This document describes the binary format of MDict .mdx dictionary files, reverse-engineered from the MDict application.
All multi-byte integers are stored in big-endian byte order unless otherwise noted.
There are three format versions:
| Version | RequiredEngineVersion |
Integer width | Key section position | Content section position |
|---|---|---|---|---|
| V1 | 1.0 | 4-byte (uint32) | Before content | After key section |
| V2 | 2.0 | 8-byte (uint64) | Before content | After key section |
| V3 | 3.0 | Mixed | After content | Before key section |
+------------------------------------------+
| Meta Section |
| length(4B) | header_xml | adler32(4B) |
+------------------------------------------+
| Key Section |
| section_info | [checksum] | index | blocks |
+------------------------------------------+
| Content Section |
| section_info | index | blocks |
+------------------------------------------+
+------------------------------------------+
| Meta Section |
| length(4B) | header_xml | adler32(4B) |
+------------------------------------------+
| Content Section (unit_info pairs) |
| CONTENT unit + CONTENT_BLOCK_INDEX unit|
+------------------------------------------+
| Key Section (unit_info pairs) |
| KEY unit + KEY_BLOCK_INDEX unit |
+------------------------------------------+
+----------+--------------------+----------+
| length | header_str | checksum |
| 4B BE | (length bytes) | 4B LE |
+----------+--------------------+----------+
| Offset | Size | Field | Description |
|---|---|---|---|
| +0 | 4 | length |
Big-endian uint32, byte length of header_str |
| +4 | length |
header_str |
XML metadata, typically UTF-16LE encoded |
| +4+length | 4 | checksum |
Little-endian uint32, Adler32 of header_str bytes |
If the first two bytes of header_str are 0x3C 0x00, the data is UTF-16LE encoded. Otherwise it is treated as UTF-8.

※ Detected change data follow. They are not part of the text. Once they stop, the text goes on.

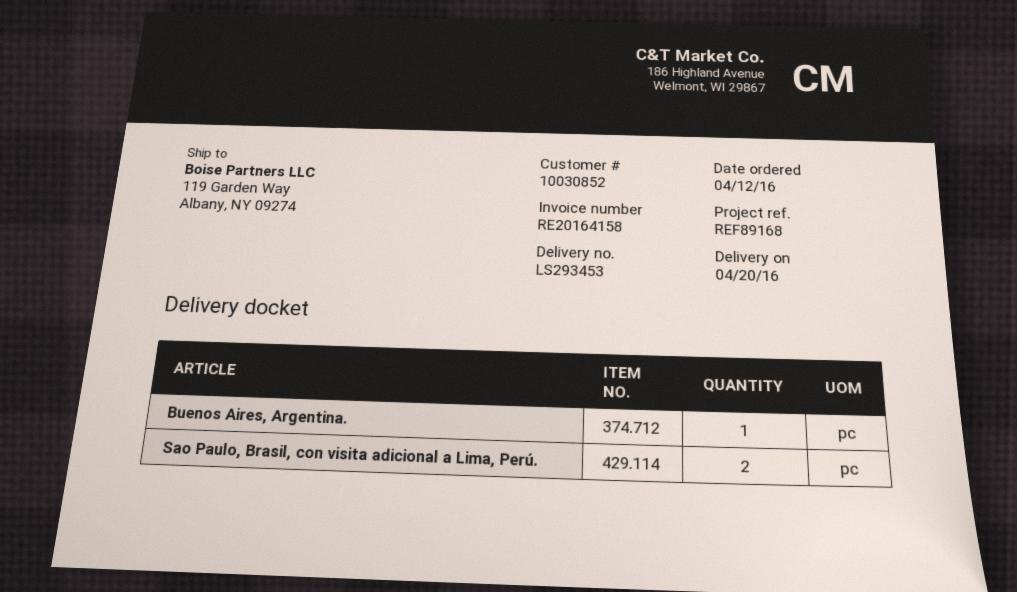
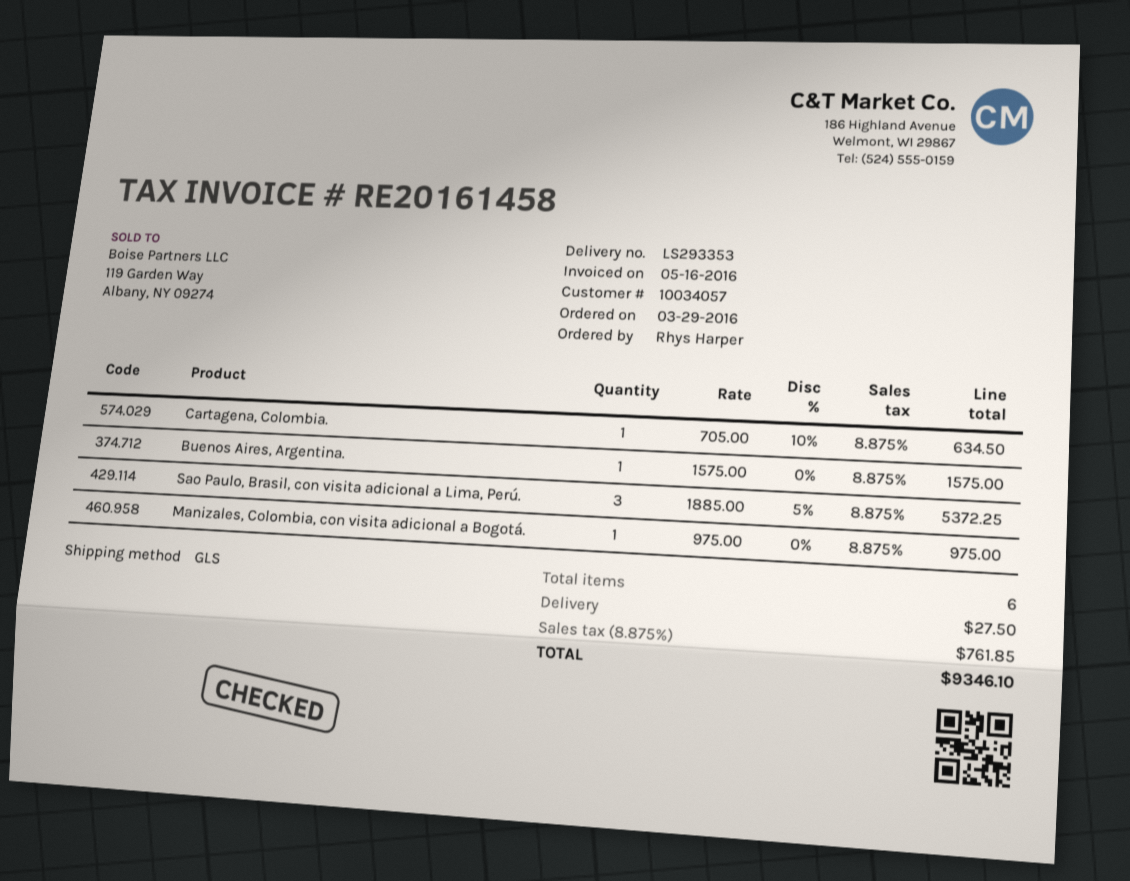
order date: 2016-04-12 -> 2016-03-29
delivery note number: LS293453 -> LS293353
invoice number: RE20164158 -> RE20161458
customer number: 10030852 -> 10034057
Sao Paulo, Brasil, con visita adicional a Lima, Perú.: 2 -> 3
Cartagena, Colombia.: none -> 1
Manizales, Colombia, con visita adicional a Bogotá.: none -> 1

The RequiredEngineVersion XML attribute determines the format version:
"1.0"→ V1"2.0"→ V2"3.0"→ V3
If absent, V1 is assumed. If Encoding is absent, V3 defaults to UTF-8; V1/V2 default to UTF-16.
| Attribute | Field | Type | Description |
|---|---|---|---|
RequiredEngineVersion |
version | float | Format version (1.0, 2.0, 3.0) |
Encrypted |
encrypted | uint8 | Encryption bitmask: 0=none, 1=info, 2=data, 3=both |
Encoding |
encoding | string | Character encoding: "UTF-8", "UTF-16", "Big5", "GBK", "GB2312", "GB18030" |
Format |
format | string | Content format: "Html" or "Text" |
Title |
title | string | Dictionary title |
Description |
description | string | Dictionary description |
StyleSheet |
style_sheet | string | CSS stylesheet |
Compact |
compact | bool | Compact format flag |
Compat |
compat | bool | Compatibility flag |
KeyCaseSensitive |
key_case_sensitive | bool | Case-sensitive key matching |
StripKey |
strip_key | bool | Strip key whitespace |
Left2Right |
left2right | bool | Reading direction |
UUID |
uuid | string | Unique identifier (V3) |
RegCode |
reg_code | string | Registration code |
RegisterBy |
register_by | string | Registration method |
CreationDate |
creation_date | string | Creation timestamp |
DefaultSortingLocale |
default_sorting_locale | string | Sorting locale for ICU |
The Encrypted attribute is a bitmask:
| Bit | Value | Meaning |
|---|---|---|
| 0 | 1 | Key block index info_para is encrypted (Salsa20) |
| 1 | 2 | Key block index data is encrypted (simple XOR) |
| both | 3 | Both info_para and data are encrypted |
With registration code:
derivation_key = RIPEMD128(device_id_bytes)real_key = Salsa20Decrypt(hex_decode(reg_code), derivation_key)— 128-bit output
The registration code is read from a .key file adjacent to the .mdx file, or from the RegCode XML attribute.
Without registration code (V3):
crypto_key = fast_hash_128(uuid_bytes)
V2 storage block key (double RIPEMD-128):
temp = RIPEMD128(crypto_key, crypto_key_len)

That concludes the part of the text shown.